5. Operations and infrastructure

This is potentially the most helpful part of writing a business plan. It will help you get to grips with the many aspects of running your own business and remind you of tasks which you have yet to complete.

These topics should be included in your plan:

  • Business premises – this should cover costs, location, whether you rent or own it, insurance and future plans for expansion
  • Infrastructure – think about what technology and equipment you’ll need to get started
  • Facilities, equipment and stock – suppliers, new or second hand items, insurance
  • What investment is needed?
  • Start-up costs
  • Your provision for: managing accounts, payroll, health & safety, quality control

 

If you think you need some more detailed support on developing your business strategy, then feel free to contact me directly….

Putting together your ‘Studio’ Business Plan – Part 3

3. Sales and marketing

This is often a last minute job when starting a business. Putting together a sales and marketing plan is actually incredibly important and vital to the success of your business, especially when you think that this will be the means by which you tell the world that your business exists.

You must use this section to describe how you will bring your product or service to market. Specify where you expect customers to be able to buy your product, listing which types of retailer you will target (in the case of commercial photography or gallery sales) and whether you plan to sell online, offline or both. If you are selling a service, how will people get to know about it? List the marketing channels do you plan to use, such as PR, advertising, online, direct mail etc, and add detail about how each will benefit your business.

Think about your position within the market and how you can create a niche for your business in the minds of your customers. If you’ve developed a brand, or plan to, include details and even any designs you have prepared. Branding is another vital key to success. To look different is to be seen to be different and the uniqueness 0f your business will stand out above your competition.

Particularly important is how you price your products and you should include justification for your decision in the plan.

Finally, write a sales plan including which suppliers, retailers or customers you intend to target.

More soon…

Putting together your ‘Studio’ Business Plan – Part 2

2. Detail your customers, competitors and research

You must decide exactly which markets you want to target. This will help give your business activities focus and clarity of purpose. It is essential that in your plan you should include customer profiles, i.e. who are they, where do they live, what types of products do they buy and what type of lifestyle do they lead? Once you have done so, go back to your business description and make sure that the product or service you are offering matches your target market.
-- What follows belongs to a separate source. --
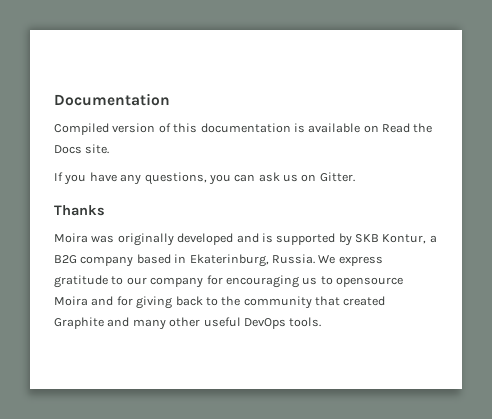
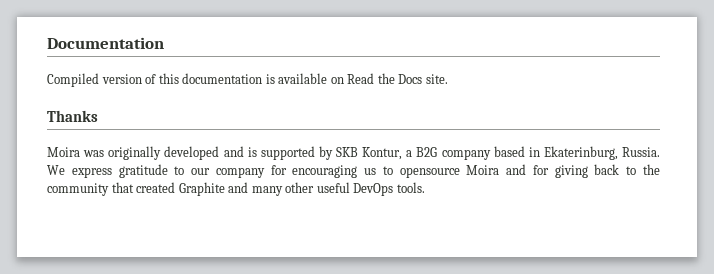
- If you have any questions, you can ask us on Gitter.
In a photographic business on particular, the language you use in communicating with your market is critical to your success. Photo jargon is often your worst enemy.

In this section you should collate information about your competitors. This research is vital even if you feel you have a unique product, you will always have competitors so think this through carefully. Re-iterate what separates your business from your competition.

If you have conducted any research into the viability of your business, which supports your projections, include it at this stage.